[[ Extracted records, beginning ]]

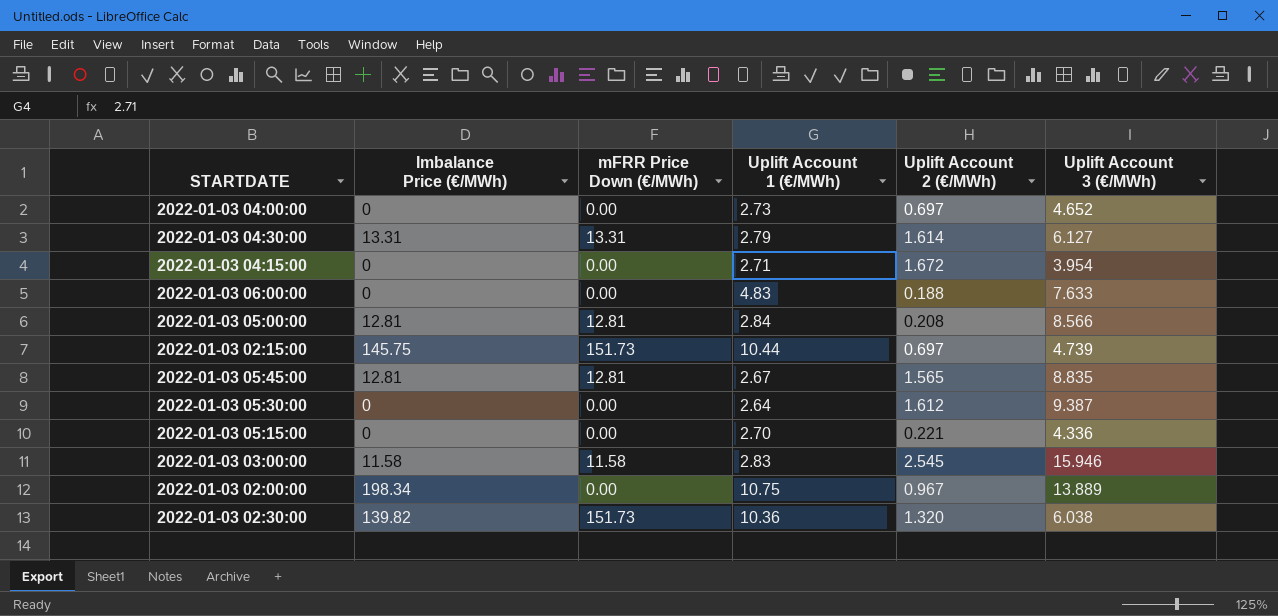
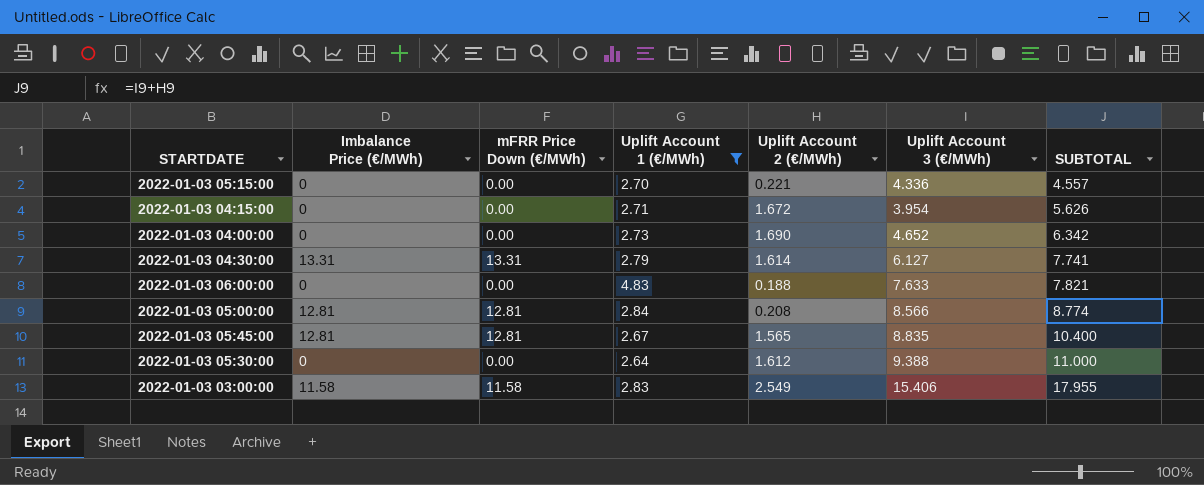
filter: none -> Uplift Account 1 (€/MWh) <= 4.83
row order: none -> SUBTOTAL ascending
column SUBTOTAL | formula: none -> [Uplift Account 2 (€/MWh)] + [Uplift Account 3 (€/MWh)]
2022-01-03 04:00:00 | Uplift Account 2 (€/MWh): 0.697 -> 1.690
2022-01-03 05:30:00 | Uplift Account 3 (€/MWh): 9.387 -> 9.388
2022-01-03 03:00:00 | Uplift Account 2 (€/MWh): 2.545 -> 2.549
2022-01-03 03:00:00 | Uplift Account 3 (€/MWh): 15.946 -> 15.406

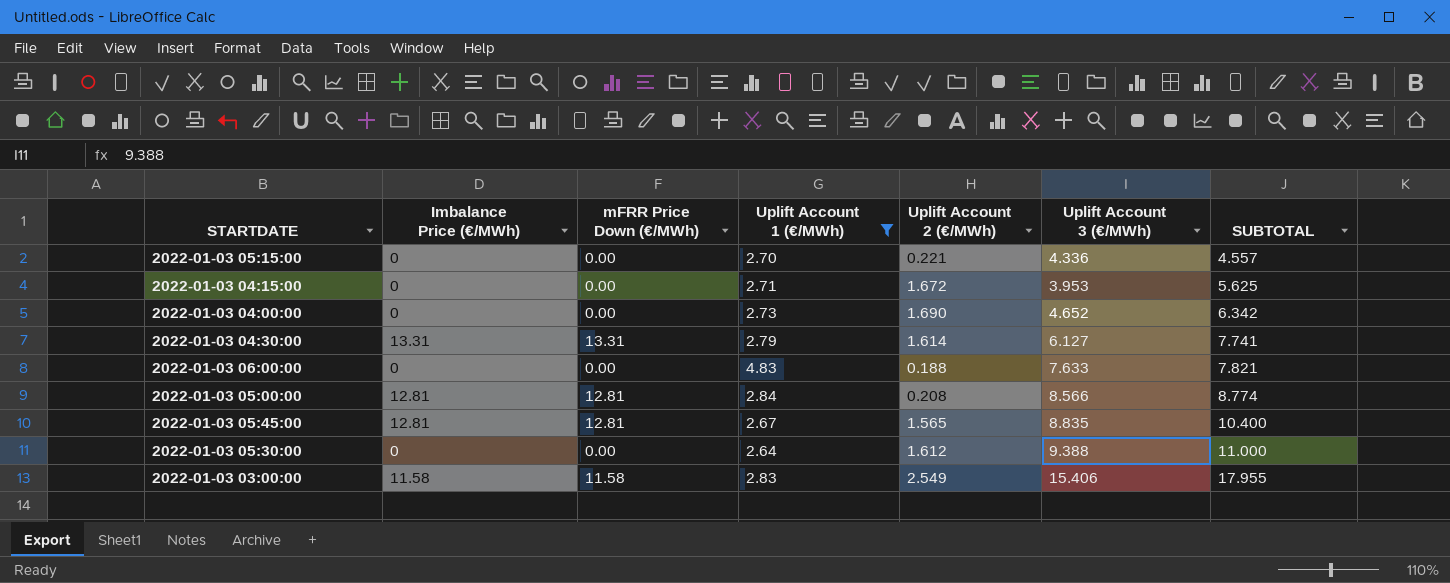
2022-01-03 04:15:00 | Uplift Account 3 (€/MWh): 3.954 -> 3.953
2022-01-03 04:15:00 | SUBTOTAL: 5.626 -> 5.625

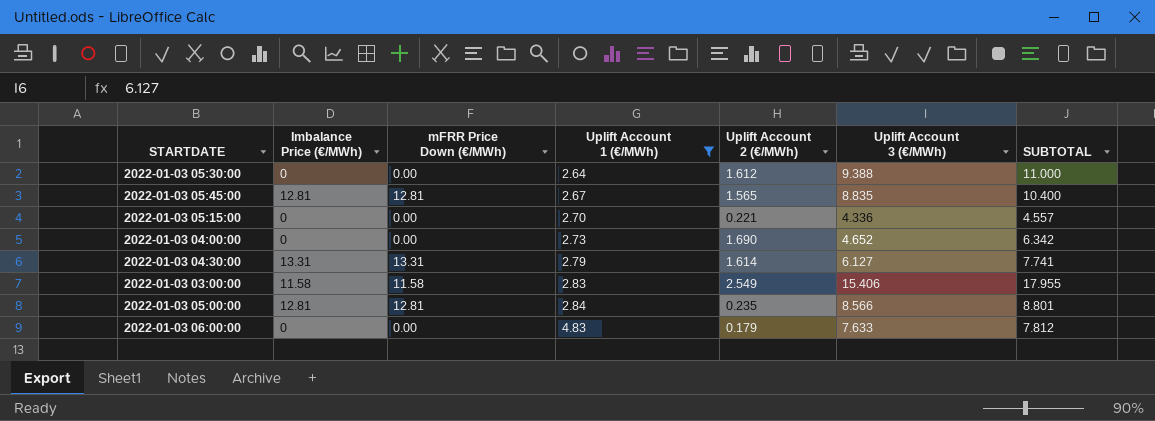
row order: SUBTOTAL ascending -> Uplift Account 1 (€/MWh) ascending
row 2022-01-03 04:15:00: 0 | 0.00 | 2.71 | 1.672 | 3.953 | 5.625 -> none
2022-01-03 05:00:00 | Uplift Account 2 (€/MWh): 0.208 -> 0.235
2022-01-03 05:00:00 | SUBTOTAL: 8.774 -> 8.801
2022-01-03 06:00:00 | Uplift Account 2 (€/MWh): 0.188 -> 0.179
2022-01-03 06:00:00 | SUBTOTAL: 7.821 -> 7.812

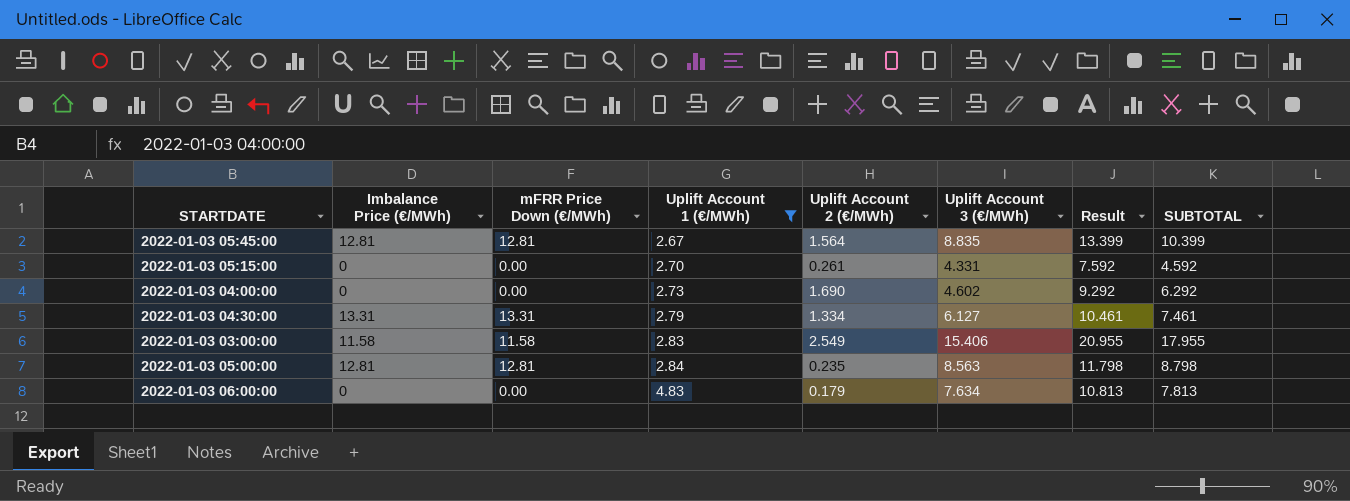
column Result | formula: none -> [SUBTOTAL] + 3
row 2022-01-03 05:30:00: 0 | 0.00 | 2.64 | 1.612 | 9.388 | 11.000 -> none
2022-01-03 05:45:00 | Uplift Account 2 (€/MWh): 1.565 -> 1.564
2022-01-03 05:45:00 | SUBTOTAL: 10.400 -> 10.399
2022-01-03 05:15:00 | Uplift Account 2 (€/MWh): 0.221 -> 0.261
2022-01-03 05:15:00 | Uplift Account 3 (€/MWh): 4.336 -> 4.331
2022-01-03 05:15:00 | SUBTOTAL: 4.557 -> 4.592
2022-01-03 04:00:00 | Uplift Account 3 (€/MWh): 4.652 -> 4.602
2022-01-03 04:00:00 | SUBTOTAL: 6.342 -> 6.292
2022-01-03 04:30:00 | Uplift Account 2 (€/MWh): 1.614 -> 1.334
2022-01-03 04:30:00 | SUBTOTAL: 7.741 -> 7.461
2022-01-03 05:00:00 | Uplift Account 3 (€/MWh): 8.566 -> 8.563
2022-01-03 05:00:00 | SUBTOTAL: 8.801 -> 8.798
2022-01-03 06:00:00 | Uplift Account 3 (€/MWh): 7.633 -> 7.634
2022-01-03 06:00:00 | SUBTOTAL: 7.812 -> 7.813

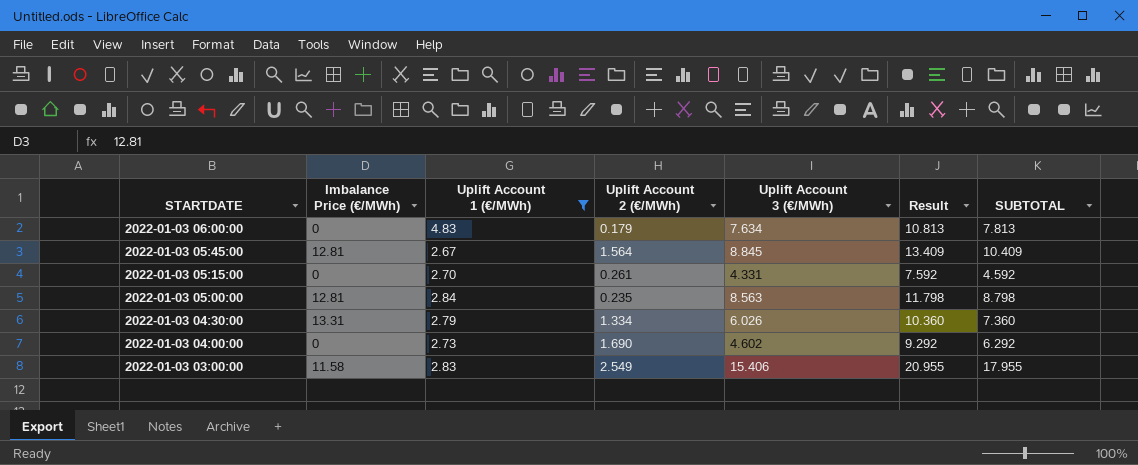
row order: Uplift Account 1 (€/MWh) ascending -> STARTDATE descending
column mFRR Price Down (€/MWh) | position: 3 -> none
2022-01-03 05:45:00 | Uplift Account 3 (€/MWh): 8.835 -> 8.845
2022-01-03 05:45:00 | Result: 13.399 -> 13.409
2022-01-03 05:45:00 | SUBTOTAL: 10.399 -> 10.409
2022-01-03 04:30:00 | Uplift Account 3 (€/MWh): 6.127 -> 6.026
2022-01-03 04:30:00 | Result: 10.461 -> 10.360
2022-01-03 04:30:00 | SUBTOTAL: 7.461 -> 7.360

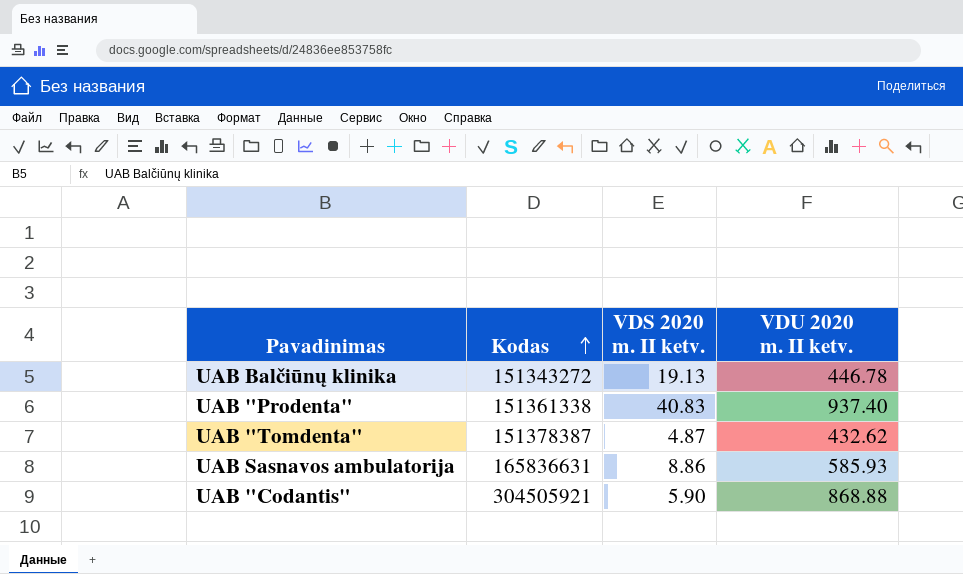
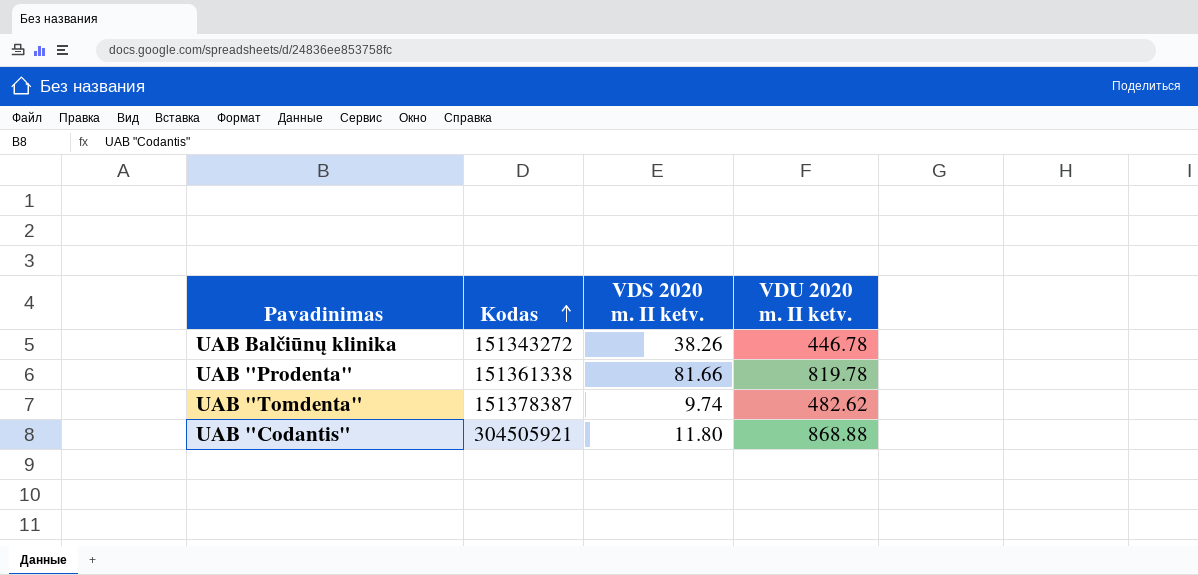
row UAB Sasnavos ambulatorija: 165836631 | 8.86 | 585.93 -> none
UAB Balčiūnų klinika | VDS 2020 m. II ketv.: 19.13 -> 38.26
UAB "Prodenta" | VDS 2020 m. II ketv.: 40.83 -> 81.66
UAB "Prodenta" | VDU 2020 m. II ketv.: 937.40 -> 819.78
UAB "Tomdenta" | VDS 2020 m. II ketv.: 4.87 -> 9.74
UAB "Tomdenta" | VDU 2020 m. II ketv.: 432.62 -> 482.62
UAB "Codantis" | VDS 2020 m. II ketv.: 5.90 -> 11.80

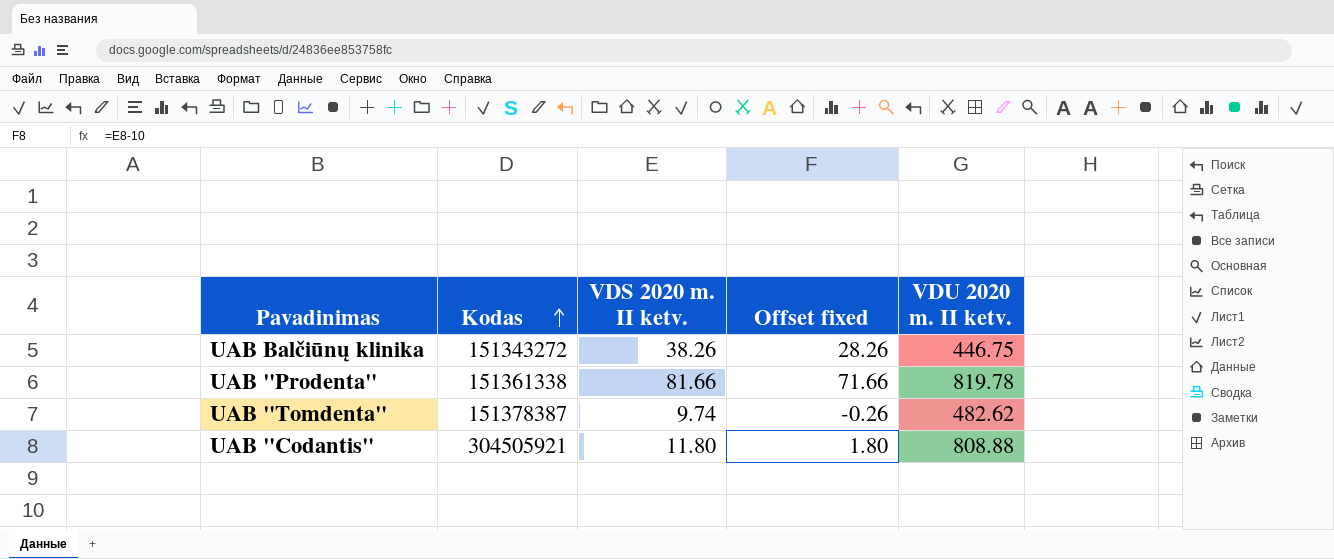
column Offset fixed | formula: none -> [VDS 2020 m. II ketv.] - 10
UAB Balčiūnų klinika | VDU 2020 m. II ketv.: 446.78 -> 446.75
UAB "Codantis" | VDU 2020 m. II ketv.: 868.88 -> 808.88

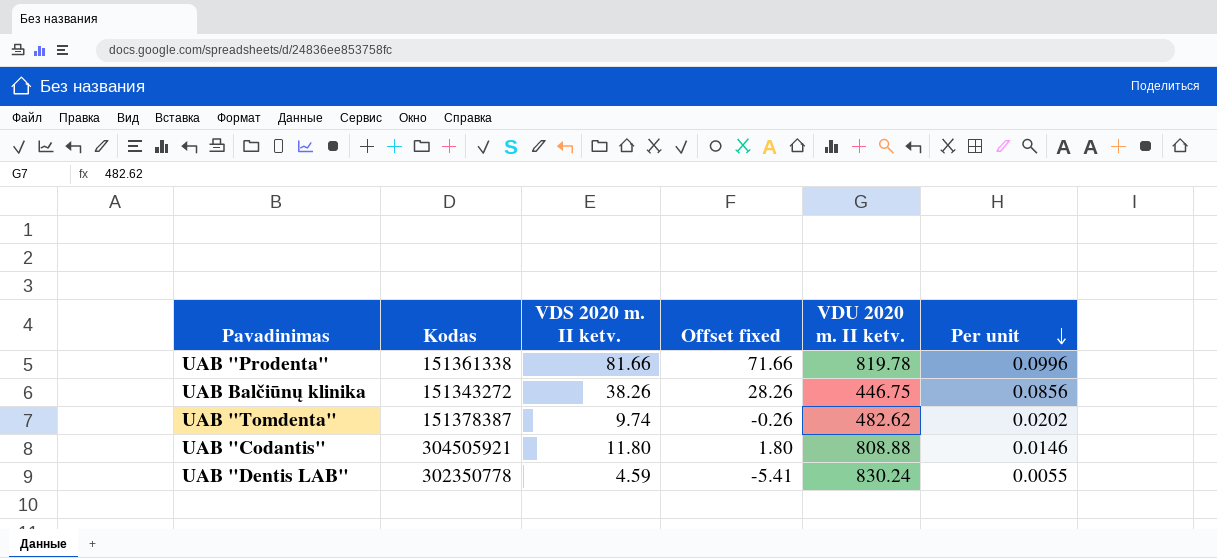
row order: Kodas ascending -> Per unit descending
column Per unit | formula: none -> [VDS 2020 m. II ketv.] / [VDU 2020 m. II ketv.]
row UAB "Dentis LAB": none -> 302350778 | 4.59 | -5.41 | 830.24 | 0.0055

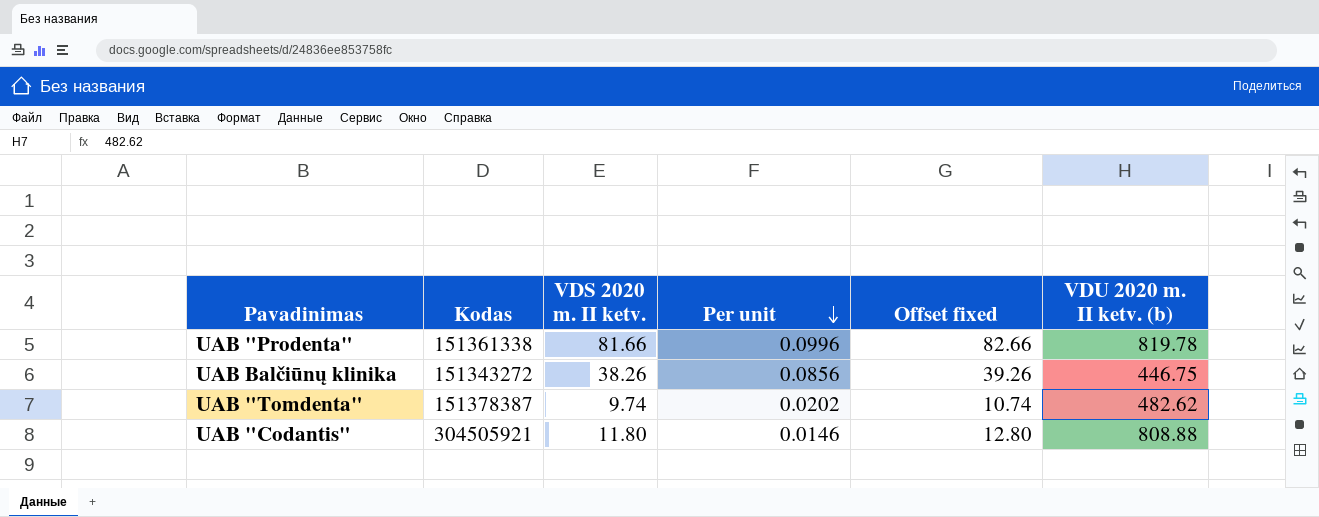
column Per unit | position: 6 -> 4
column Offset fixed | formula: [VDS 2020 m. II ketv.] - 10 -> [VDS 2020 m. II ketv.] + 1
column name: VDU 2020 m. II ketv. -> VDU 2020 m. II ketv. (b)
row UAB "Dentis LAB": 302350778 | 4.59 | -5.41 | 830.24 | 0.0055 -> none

[[ Extracted records, end ]]

Problem requirements – Using the records above, print exactly the run of lines that starts with the line with "2022-01-03 05:15:00 | Uplift Account 3" and goes on through the line with "40.83 -> 81.66", pictures excluded.

The completed task –
2022-01-03 05:15:00 | Uplift Account 3 (€/MWh): 4.336 -> 4.331
2022-01-03 05:15:00 | SUBTOTAL: 4.557 -> 4.592
2022-01-03 04:00:00 | Uplift Account 3 (€/MWh): 4.652 -> 4.602
2022-01-03 04:00:00 | SUBTOTAL: 6.342 -> 6.292
2022-01-03 04:30:00 | Uplift Account 2 (€/MWh): 1.614 -> 1.334
2022-01-03 04:30:00 | SUBTOTAL: 7.741 -> 7.461
2022-01-03 05:00:00 | Uplift Account 3 (€/MWh): 8.566 -> 8.563
2022-01-03 05:00:00 | SUBTOTAL: 8.801 -> 8.798
2022-01-03 06:00:00 | Uplift Account 3 (€/MWh): 7.633 -> 7.634
2022-01-03 06:00:00 | SUBTOTAL: 7.812 -> 7.813

row order: Uplift Account 1 (€/MWh) ascending -> STARTDATE descending
column mFRR Price Down (€/MWh) | position: 3 -> none
2022-01-03 05:45:00 | Uplift Account 3 (€/MWh): 8.835 -> 8.845
2022-01-03 05:45:00 | Result: 13.399 -> 13.409
2022-01-03 05:45:00 | SUBTOTAL: 10.399 -> 10.409
2022-01-03 04:30:00 | Uplift Account 3 (€/MWh): 6.127 -> 6.026
2022-01-03 04:30:00 | Result: 10.461 -> 10.360
2022-01-03 04:30:00 | SUBTOTAL: 7.461 -> 7.360

row UAB Sasnavos ambulatorija: 165836631 | 8.86 | 585.93 -> none
UAB Balčiūnų klinika | VDS 2020 m. II ketv.: 19.13 -> 38.26
UAB "Prodenta" | VDS 2020 m. II ketv.: 40.83 -> 81.66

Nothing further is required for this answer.